#### [Goal of the exercise]
Reproduce verbatim the line containing "shipping: 27.99 -> 0.00" and every line that follows it through the end of the entries below, omitting all pictures.

++++ Data shown

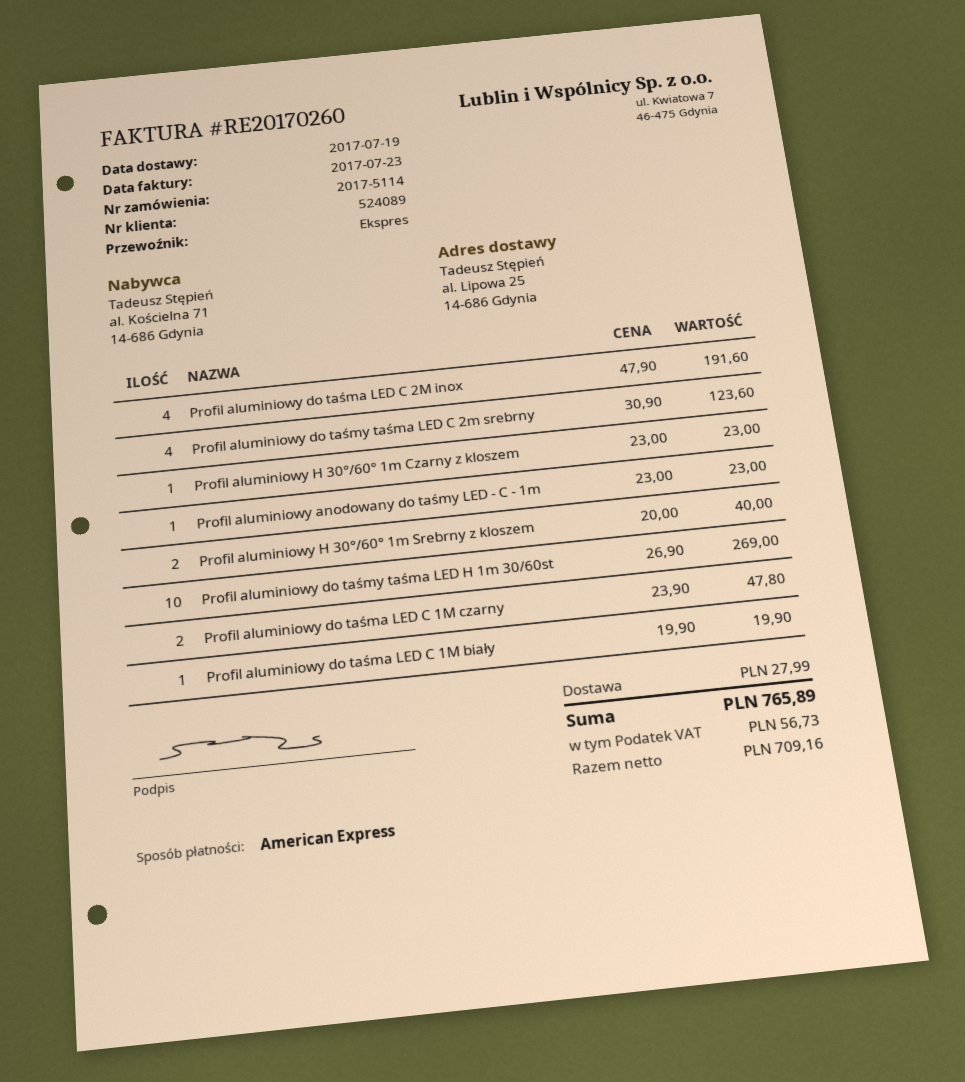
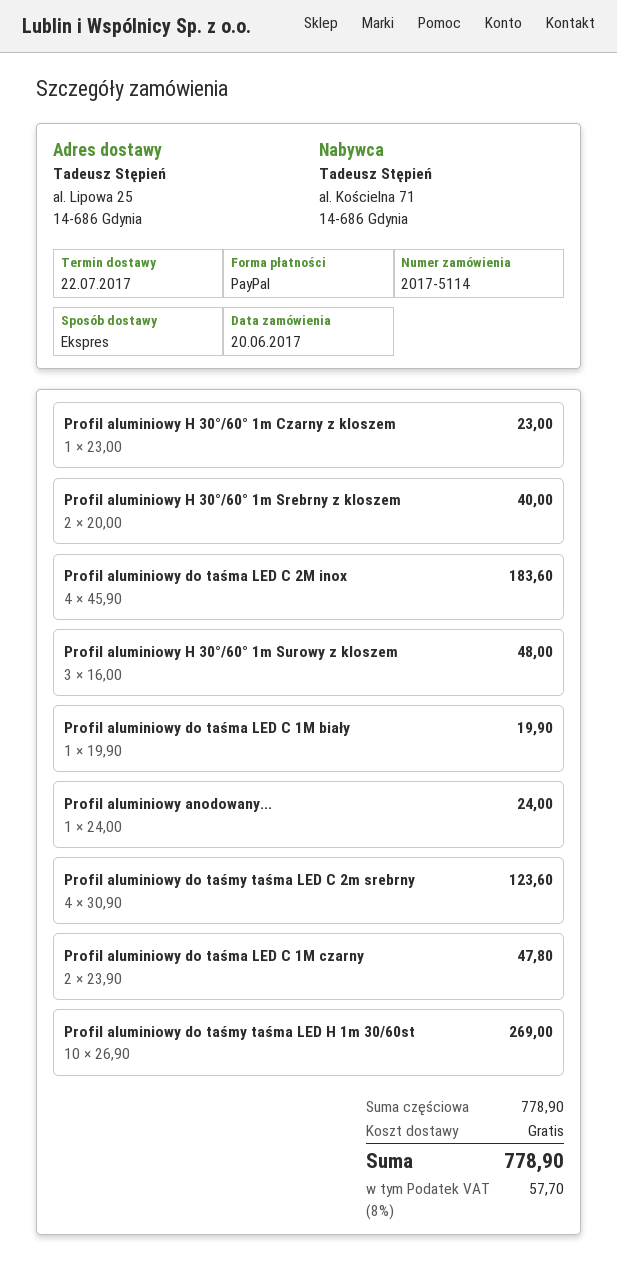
delivery date: 2017-07-19 -> 2017-07-22
payment method: American Express -> PayPal
Profil aluminiowy do taśma LED C 2M inox: 4 x 47.90 = 191.60 -> 4 x 45.90 = 183.60
Profil aluminiowy anodowany do taśmy LED - C - 1m: 1 x 23.00 = 23.00 -> 1 x 24.00 = 24.00
Profil aluminiowy H 30°/60° 1m Surowy z kloszem: none -> 3 x 16.00 = 48.00
shipping: 27.99 -> 0.00
tax: 56.73 -> 57.70
total: 765.89 -> 778.90

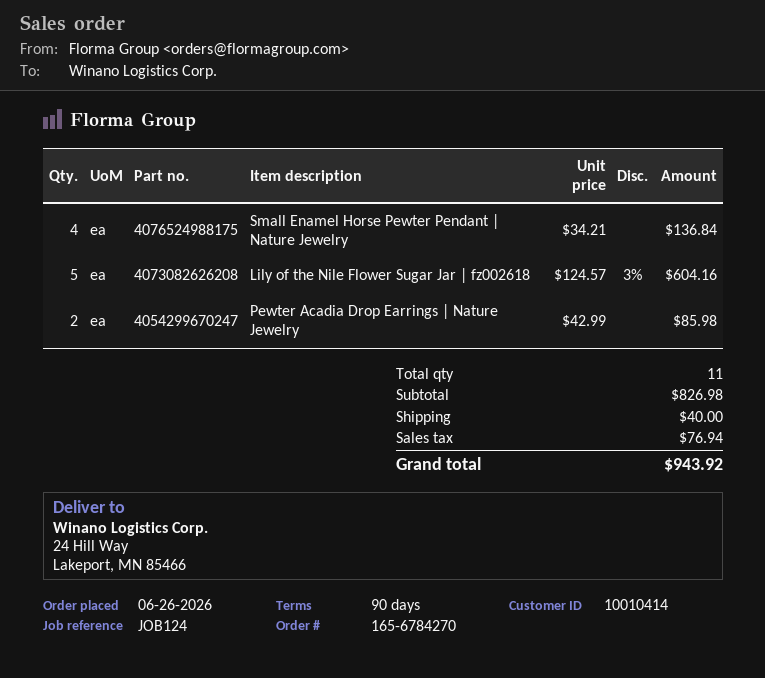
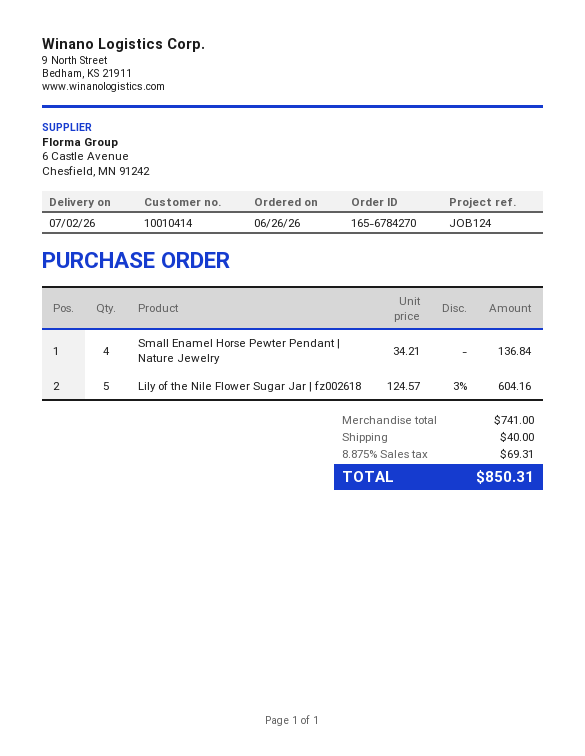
Pewter Acadia Drop Earrings | Nature Jewelry: 2 x 42.99 = 85.98 -> none
subtotal: 826.98 -> 741.00
tax: 76.94 -> 69.31
total: 943.92 -> 850.31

++++++++

#### [Solution to this task]
shipping: 27.99 -> 0.00
tax: 56.73 -> 57.70
total: 765.89 -> 778.90

Pewter Acadia Drop Earrings | Nature Jewelry: 2 x 42.99 = 85.98 -> none
subtotal: 826.98 -> 741.00
tax: 76.94 -> 69.31
total: 943.92 -> 850.31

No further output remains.